- [Work item]: Nothing outside the range below should be printed. Output exactly the lines from the line with "Lachlan Sweater in" to the line with "Bliss Synergy: 3 -> 1", both included.

- [Records to process]:
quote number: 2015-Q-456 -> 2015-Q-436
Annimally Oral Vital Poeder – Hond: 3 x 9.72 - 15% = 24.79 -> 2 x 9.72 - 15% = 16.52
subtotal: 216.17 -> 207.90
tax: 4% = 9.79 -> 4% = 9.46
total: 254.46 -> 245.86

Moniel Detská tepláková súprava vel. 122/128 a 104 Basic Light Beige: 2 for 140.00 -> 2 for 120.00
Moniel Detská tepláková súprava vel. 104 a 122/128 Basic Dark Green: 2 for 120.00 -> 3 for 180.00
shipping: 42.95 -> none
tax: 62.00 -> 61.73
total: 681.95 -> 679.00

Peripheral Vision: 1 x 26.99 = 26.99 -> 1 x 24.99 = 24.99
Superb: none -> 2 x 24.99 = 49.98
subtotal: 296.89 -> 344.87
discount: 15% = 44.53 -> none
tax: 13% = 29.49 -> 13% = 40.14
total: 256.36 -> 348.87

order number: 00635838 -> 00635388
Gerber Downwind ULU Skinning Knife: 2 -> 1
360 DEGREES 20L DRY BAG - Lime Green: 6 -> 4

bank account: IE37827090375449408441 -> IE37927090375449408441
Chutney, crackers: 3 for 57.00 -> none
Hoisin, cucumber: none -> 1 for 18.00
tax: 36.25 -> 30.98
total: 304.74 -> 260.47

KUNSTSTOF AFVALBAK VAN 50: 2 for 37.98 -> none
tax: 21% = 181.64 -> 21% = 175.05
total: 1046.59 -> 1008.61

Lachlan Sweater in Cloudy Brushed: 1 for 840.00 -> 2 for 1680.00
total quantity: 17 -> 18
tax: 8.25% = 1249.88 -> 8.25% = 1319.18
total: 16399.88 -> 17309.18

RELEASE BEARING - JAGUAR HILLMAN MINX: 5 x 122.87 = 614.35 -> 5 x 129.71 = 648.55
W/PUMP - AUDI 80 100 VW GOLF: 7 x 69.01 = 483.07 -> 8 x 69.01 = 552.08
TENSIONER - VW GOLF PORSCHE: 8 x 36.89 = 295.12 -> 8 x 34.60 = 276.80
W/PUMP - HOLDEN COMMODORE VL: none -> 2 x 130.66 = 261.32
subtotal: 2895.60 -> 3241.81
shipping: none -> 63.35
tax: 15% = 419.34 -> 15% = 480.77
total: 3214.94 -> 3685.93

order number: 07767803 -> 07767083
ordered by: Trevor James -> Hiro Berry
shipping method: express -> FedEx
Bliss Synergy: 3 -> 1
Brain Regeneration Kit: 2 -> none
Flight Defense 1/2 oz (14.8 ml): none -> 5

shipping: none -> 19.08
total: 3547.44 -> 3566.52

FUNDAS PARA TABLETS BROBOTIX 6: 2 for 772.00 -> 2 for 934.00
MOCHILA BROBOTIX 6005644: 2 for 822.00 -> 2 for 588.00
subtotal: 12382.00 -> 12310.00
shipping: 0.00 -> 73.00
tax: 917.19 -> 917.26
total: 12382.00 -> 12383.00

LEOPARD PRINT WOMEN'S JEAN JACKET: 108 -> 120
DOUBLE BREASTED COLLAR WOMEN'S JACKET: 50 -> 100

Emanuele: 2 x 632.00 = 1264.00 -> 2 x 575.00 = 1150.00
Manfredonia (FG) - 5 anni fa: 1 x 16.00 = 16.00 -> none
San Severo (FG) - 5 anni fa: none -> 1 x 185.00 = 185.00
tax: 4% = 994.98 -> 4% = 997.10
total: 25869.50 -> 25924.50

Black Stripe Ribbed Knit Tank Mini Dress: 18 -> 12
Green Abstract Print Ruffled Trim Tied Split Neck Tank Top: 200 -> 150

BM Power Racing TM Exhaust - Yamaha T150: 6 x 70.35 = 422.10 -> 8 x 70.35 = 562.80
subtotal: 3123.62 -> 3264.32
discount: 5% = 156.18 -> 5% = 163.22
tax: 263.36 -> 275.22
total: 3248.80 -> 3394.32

- [Result below]:
Lachlan Sweater in Cloudy Brushed: 1 for 840.00 -> 2 for 1680.00
total quantity: 17 -> 18
tax: 8.25% = 1249.88 -> 8.25% = 1319.18
total: 16399.88 -> 17309.18

RELEASE BEARING - JAGUAR HILLMAN MINX: 5 x 122.87 = 614.35 -> 5 x 129.71 = 648.55
W/PUMP - AUDI 80 100 VW GOLF: 7 x 69.01 = 483.07 -> 8 x 69.01 = 552.08
TENSIONER - VW GOLF PORSCHE: 8 x 36.89 = 295.12 -> 8 x 34.60 = 276.80
W/PUMP - HOLDEN COMMODORE VL: none -> 2 x 130.66 = 261.32
subtotal: 2895.60 -> 3241.81
shipping: none -> 63.35
tax: 15% = 419.34 -> 15% = 480.77
total: 3214.94 -> 3685.93

order number: 07767803 -> 07767083
ordered by: Trevor James -> Hiro Berry
shipping method: express -> FedEx
Bliss Synergy: 3 -> 1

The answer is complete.